I think this assertion is a bit unfair. To me, the memoir read like many of my own rough drafts. It is not that Wilder was a bad writer but that the manuscript is not polished. It is episodic, sure, without a clear overarching story. Wilder was simply getting the rough material down on paper that she would later use and reshape into her series of Little House books. As writers, we all know that one of the most important aspects of writing is getting the words down on paper so that we have something to work with, something to revise, rewrite, and polish.

Granted, Wilder did not intend for this memoir to be a rough draft. She submitted it to editors as a finished work. But this occurred at the very beginning of Wilder’s writing career, before she had written the Little House books she became known for. How many of us, at the beginning of our writing careers, have sent out work before we should have? I know I certainly have. There are things I submitted to editors that I cringe to think of now. But it is part of the process. And submitting work for publication is one of the steps we take when we begin to identify as writers, to treat our work seriously. So even if it is a mistake to submit it too soon, it is a mistake we all make and learn from and is part of the evolution of becoming a writer.
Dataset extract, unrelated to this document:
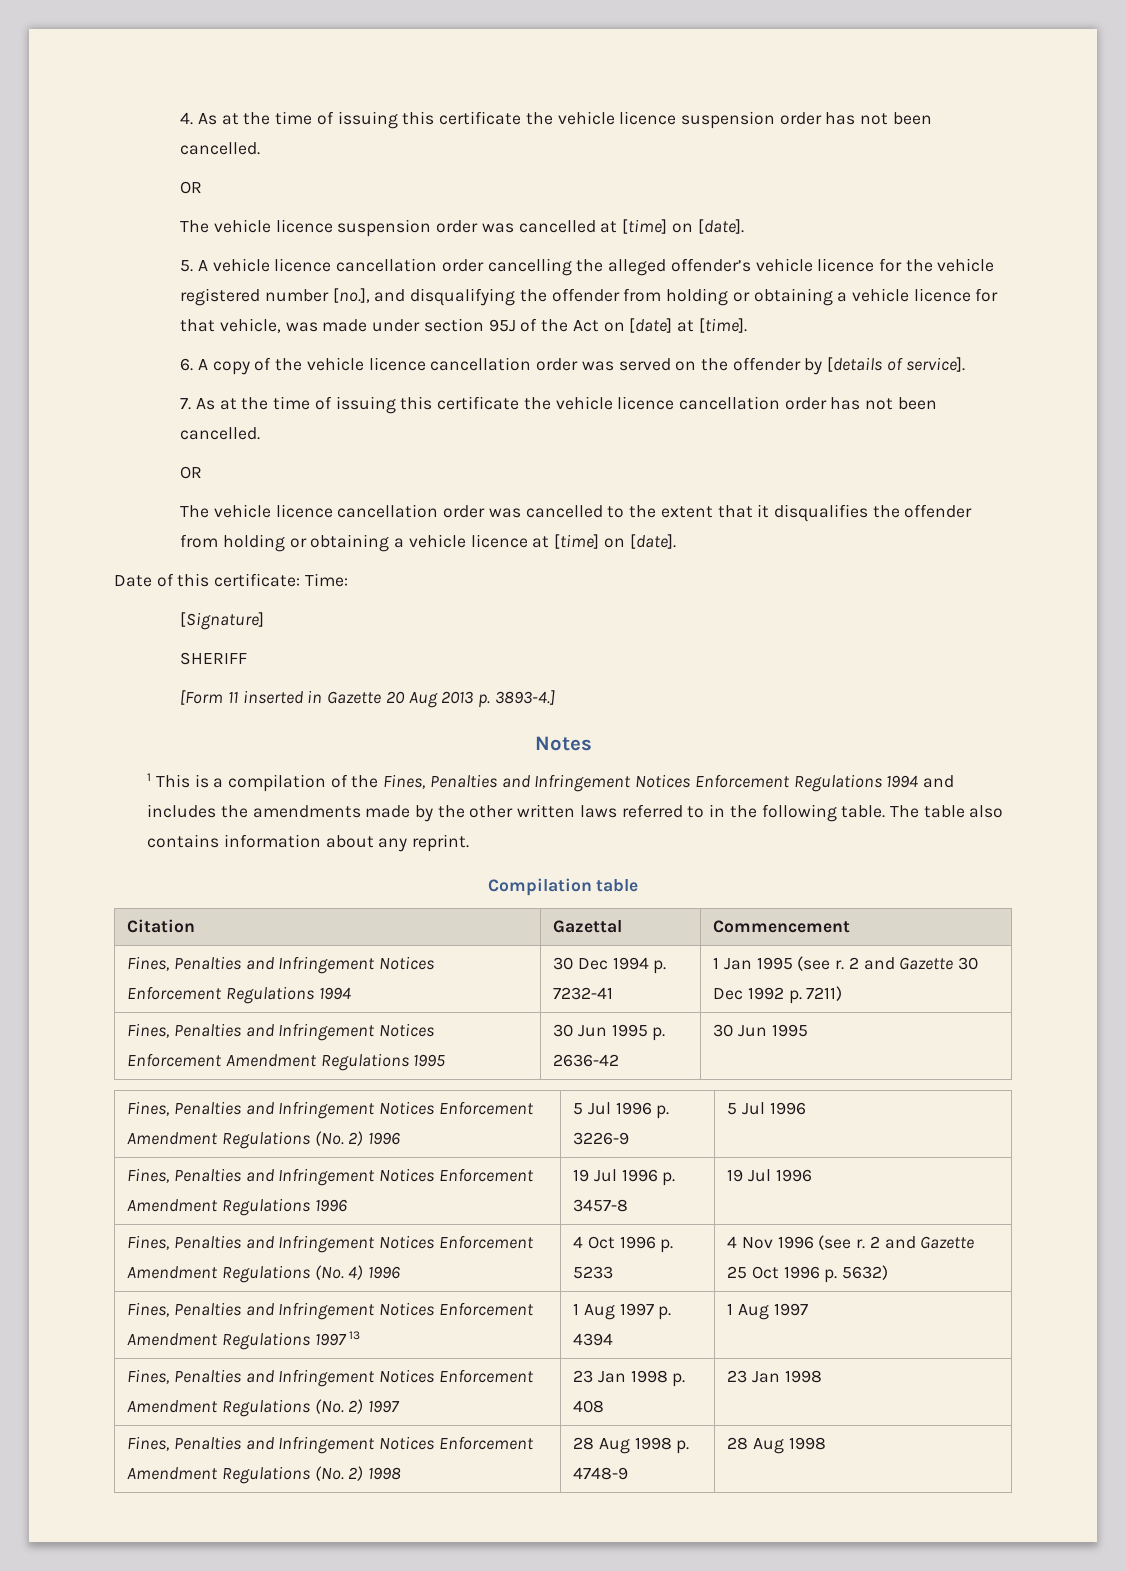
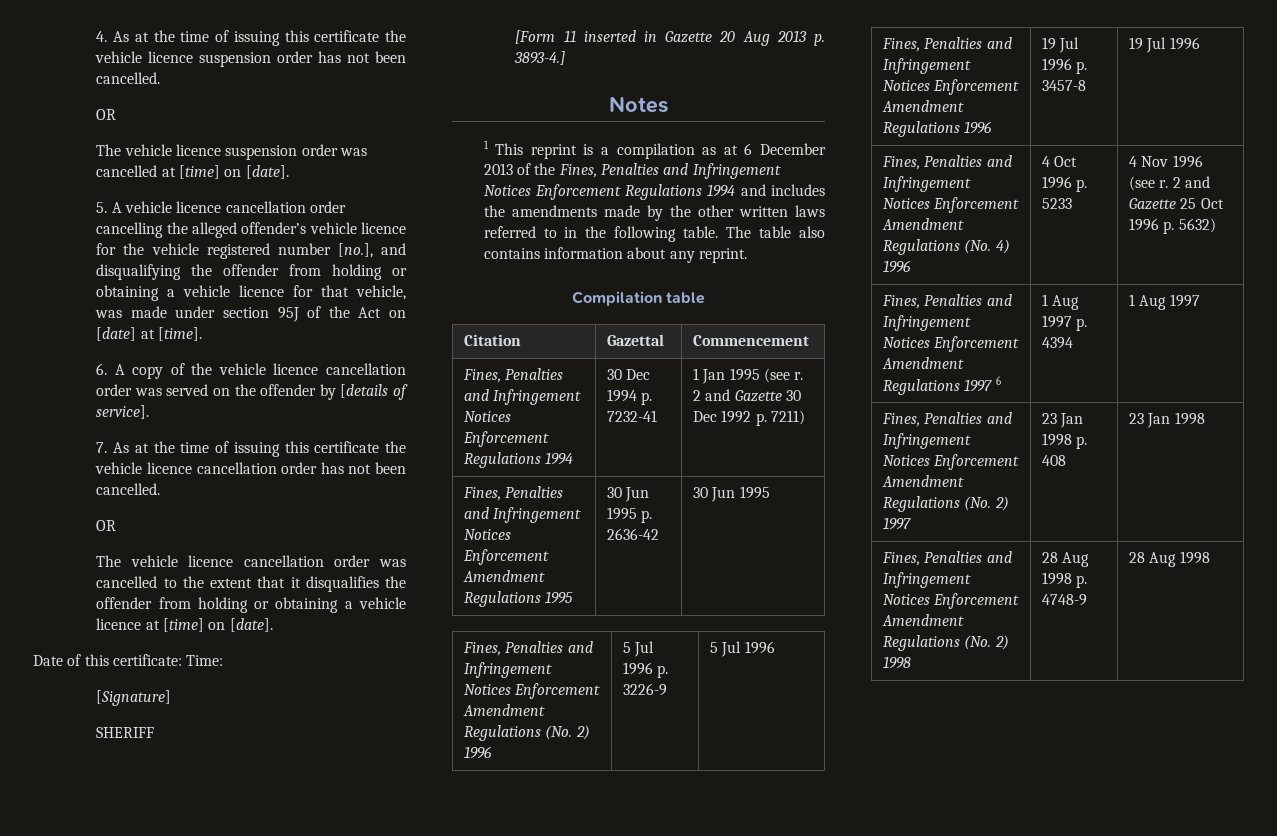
- 1 This is a compilation of the Fines, Penalties and Infringement Notices Enforcement Regulations 1994 and includes the amendments made by the other written laws referred to in the following table.
+ 1 This reprint is a compilation as at 6 December 2013 of the Fines, Penalties and Infringement Notices Enforcement Regulations 1994 and includes the amendments made by the other written laws referred to in the following table.
- Fines, Penalties and Infringement Notices Enforcement Amendment Regulations 1997 13 | 1 Aug 1997 p. 4394 | 1 Aug 1997
+ Fines, Penalties and Infringement Notices Enforcement Amendment Regulations 1997 6 | 1 Aug 1997 p. 4394 | 1 Aug 1997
The reason I found the memoir so interesting is because of the insight it provides into the writing process and the (sometimes blurred) boundaries between fiction and nonfiction, and literature written for adults vs. literature written for children. The annotations are often meditations on the writing process, and the editor, Pamela Hill, did a fabulous job of pointing out hints of Wilder’s development as a writer in this early text. We can see in this early text where the stories we loved as fiction in the Little House books came from, and because they are written down as nonfiction here, we glean some insight into the decisions Laura made when writing the later novels: what to cut, what to keep, what to rearrange, what to invent entirely.

Pioneer Girl provides a unique peek into one beloved author’s development as a writer, and I think it should be treated as such. It is an early work, the raw material of her later books, and it is unfair to claim that Wilder “couldn’t write” simply because her first long form work lacks the introspection and arc of her later books. Pioneer Girl, whatever it lacks, still shows Wilder’s honesty, her voice, and her determination to put her life story down on paper, all the way to a finished draft, and these are lessons we can all take away from the book. Whatever one thinks of Wilder’s writing abilities, her talent for storytelling and creating dynamic characters readers care about have inspired the love of millions of readers around the world.